- [TASK GOAL]:
Lines to return, exactly: from the line with "mode over DPNG" to the line with "ported sdl2 viewer" in the entries below, both included.

- [RAW DATA]:
= = =

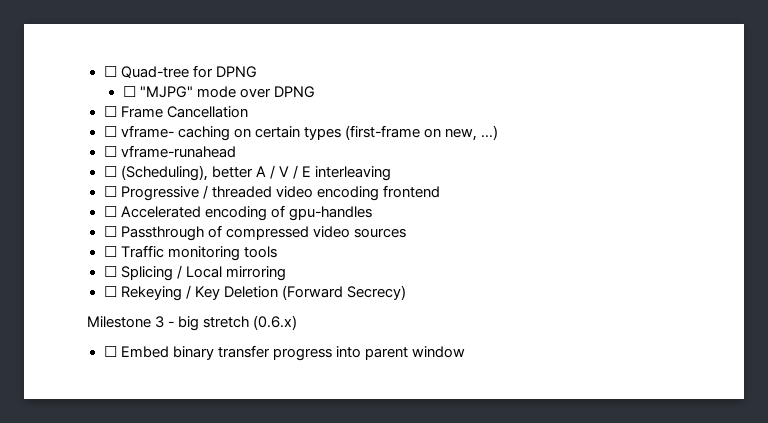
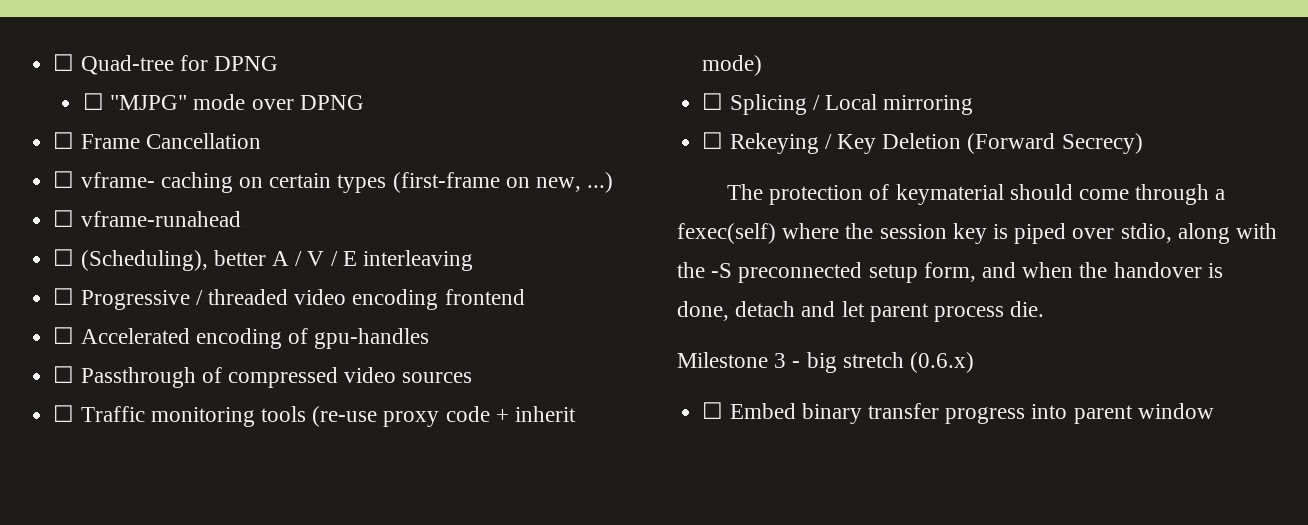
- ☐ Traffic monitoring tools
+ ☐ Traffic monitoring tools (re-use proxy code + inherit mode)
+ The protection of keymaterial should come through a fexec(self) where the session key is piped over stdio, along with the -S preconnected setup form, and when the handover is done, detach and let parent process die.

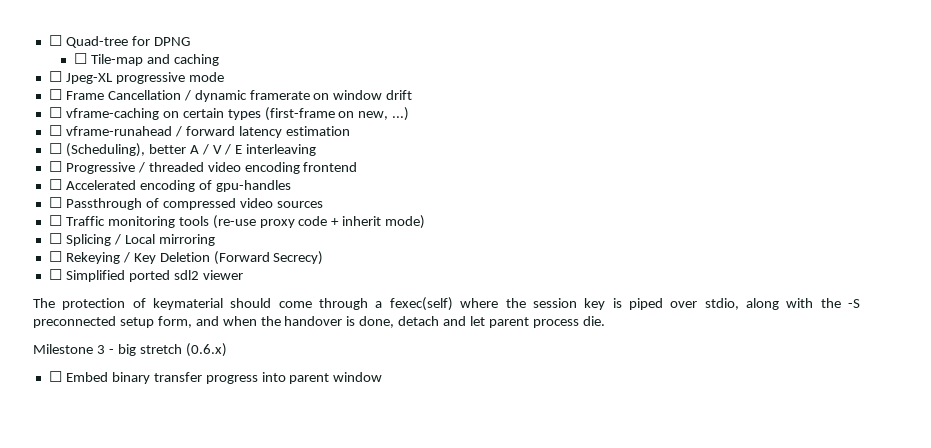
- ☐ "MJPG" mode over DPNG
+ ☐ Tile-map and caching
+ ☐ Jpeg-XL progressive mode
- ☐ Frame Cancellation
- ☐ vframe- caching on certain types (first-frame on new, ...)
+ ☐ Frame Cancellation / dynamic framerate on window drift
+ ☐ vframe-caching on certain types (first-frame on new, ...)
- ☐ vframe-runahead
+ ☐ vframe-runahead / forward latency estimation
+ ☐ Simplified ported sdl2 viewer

= = =

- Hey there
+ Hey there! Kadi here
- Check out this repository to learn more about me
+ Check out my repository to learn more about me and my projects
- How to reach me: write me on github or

= = =

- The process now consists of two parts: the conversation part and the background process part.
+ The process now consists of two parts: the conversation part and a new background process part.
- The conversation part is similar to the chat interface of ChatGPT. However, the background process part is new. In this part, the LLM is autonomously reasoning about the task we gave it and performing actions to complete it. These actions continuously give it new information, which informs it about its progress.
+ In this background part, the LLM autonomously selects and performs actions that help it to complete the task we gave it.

= = =

- [ANSWER BELOW]:
- ☐ "MJPG" mode over DPNG
+ ☐ Tile-map and caching
+ ☐ Jpeg-XL progressive mode
- ☐ Frame Cancellation
- ☐ vframe- caching on certain types (first-frame on new, ...)
+ ☐ Frame Cancellation / dynamic framerate on window drift
+ ☐ vframe-caching on certain types (first-frame on new, ...)
- ☐ vframe-runahead
+ ☐ vframe-runahead / forward latency estimation
+ ☐ Simplified ported sdl2 viewer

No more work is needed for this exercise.